Thanks for saying the pies look very good. The pepperoni pizza was the Caputo flour with the Ischia starter. All the pizzas were 14".
To describe the characteristics of the finished crusts baked in Steve’s WFO, the crusts are much better than when baked in my deck oven. The bake is so much quicker and then it also leaves the crumb so much moister. The pie that I baked at market on Tuesday was this moist, but with a quicker bake there is a difference.
The first pictures are of the KASL with Ischia which is the same formula that I used at market, but didn’t cold ferment the dough as long. I liked that pie the best in terms of moistness in the rim. That pie also got the best oven spring. The oven was really hot for that bake and it really baked fast. That crumb was moister than the one made with Caputo with the Ischia starter.
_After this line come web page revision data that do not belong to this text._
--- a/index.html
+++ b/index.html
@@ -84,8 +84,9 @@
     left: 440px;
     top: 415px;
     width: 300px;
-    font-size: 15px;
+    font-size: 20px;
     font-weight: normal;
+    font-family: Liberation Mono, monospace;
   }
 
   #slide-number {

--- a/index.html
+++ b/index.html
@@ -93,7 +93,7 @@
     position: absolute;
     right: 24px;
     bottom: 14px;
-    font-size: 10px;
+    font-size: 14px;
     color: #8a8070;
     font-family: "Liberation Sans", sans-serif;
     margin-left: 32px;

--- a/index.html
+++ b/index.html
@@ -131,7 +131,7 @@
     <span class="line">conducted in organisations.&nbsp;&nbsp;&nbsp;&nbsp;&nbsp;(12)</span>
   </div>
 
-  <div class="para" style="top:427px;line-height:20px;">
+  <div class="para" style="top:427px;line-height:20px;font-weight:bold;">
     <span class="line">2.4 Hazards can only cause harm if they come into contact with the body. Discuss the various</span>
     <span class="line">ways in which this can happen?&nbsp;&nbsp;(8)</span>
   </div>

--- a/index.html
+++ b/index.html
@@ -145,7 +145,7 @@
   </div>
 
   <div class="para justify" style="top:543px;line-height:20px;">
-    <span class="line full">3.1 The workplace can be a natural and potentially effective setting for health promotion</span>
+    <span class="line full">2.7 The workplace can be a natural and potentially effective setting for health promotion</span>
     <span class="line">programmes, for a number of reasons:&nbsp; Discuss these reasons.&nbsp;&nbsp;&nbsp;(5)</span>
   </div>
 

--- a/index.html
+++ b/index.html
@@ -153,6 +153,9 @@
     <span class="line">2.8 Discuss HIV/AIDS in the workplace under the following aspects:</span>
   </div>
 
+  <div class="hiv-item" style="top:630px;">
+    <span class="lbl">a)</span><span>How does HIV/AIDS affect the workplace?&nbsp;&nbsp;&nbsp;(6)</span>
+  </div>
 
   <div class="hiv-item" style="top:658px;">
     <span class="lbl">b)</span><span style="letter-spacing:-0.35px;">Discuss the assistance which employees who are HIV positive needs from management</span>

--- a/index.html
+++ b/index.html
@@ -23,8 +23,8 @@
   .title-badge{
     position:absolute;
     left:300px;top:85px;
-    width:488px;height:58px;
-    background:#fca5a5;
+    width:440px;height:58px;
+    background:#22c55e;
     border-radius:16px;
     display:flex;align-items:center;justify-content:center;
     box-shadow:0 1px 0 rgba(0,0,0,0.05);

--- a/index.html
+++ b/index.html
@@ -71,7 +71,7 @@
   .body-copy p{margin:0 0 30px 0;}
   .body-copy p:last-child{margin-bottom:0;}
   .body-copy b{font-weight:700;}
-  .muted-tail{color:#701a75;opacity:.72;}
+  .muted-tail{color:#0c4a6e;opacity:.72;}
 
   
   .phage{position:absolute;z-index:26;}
Steve might disagree with me on what he thought was the best crust between the two pies, but this is my opinion. We don’t always agree. There wasn’t any sourdough flavor in either of these crusts, that I could detect. There was a complex flavor in both crusts, but I thought they were different.
I don’t ever think there can be a same kind of pie baked in my deck oven, but the pizza I did bake Tuesday, was good in my opinion, if the crust would have gotten darker and I could learn to control the gum line.
I really enjoyed these pies baked in Steve’s WFO. There were only four people at Steve’s home and we managed to eat three pies.